It can be shown that the spatially-correlated Rayleigh channel corresponding to user k is a complex normal random vector, with zero mean and spatial correlation matrix $\mathbb{E}\left\{{\mathbf{h}}_k{\mathbf{h}}_k^H\right\}={\mathbf{R}}_k$, ${\mathbf{h}}_k\sim {\mathcal{N}}_{\mathbb{C}}\left({\mathbf{0}}_{N_T},{\mathbf{R}}_k\right)$ [15,19].

The normalized trace $\gamma =\frac{1}{N_T}\mathrm{tr}\left({\mathbf{R}}_k\right)$ captures the average channel gain from one of the antennas at the base station to the UE and includes the macroscopic large-scale fading. The Rayleigh distribution of ${\mathbf{h}}_k$ is motivated by the presence of small-scale fading due to multipath propagation. When the channel gains between different antennas are uncorrelated, the channel model can be referred to as uncorrelated Rayleigh fading. $\gamma$ can be modeled as:

$$\gamma ={\gamma }_0-10\alpha {log}_{10}\left(\frac{D}{D_0}\right)+F,$$

(14)

where D is the distance between the transmitter and receiver, $\alpha$ is the path loss exponent, which determines how fast the signal attenuates with distances, and ${\gamma }_0$ determines the median channel gain at a reference distance $D_0$. In theoretical studies, those two parameters can be computed with one of the many established propagation models.
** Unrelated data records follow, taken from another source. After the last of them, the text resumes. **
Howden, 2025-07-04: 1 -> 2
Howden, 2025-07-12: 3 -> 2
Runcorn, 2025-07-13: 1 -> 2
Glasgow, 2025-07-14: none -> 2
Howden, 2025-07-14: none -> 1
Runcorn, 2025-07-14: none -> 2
The only non-deterministic terms is $F\sim \mathcal{N}(0,{\sigma }_{sf}^2)$ and represents the shadow fading that creates log-normal random variations around the mean value, ${\gamma }_0-10\alpha {log}_{10}\left(\frac{D}{D_0}\right)$. The shadow fading can be viewed as a model of blockage from large obstacles. The variance ${\sigma }_{sf}^2$ determines how large the variations are.

Realistic performance assessment of MIMO systems requires the use of a channel model that reflects the main characteristics of large antenna arrays such as the array geometry, the correlation between the channel responses of different antennas and the physical location and orientation of BSs and UEs. In [15], a correlation-based model was proposed, where the channel responses were all Gaussian distributed with zero mean and entirely defined through the correlation matrices. Having an intuitive structure, the correlation model allowed the subspaces of the correlation matrices to be parametrized by the azimuth angles of the UEs. This makes it easy to determine if two UEs are spatially separable by comparing their respective angles.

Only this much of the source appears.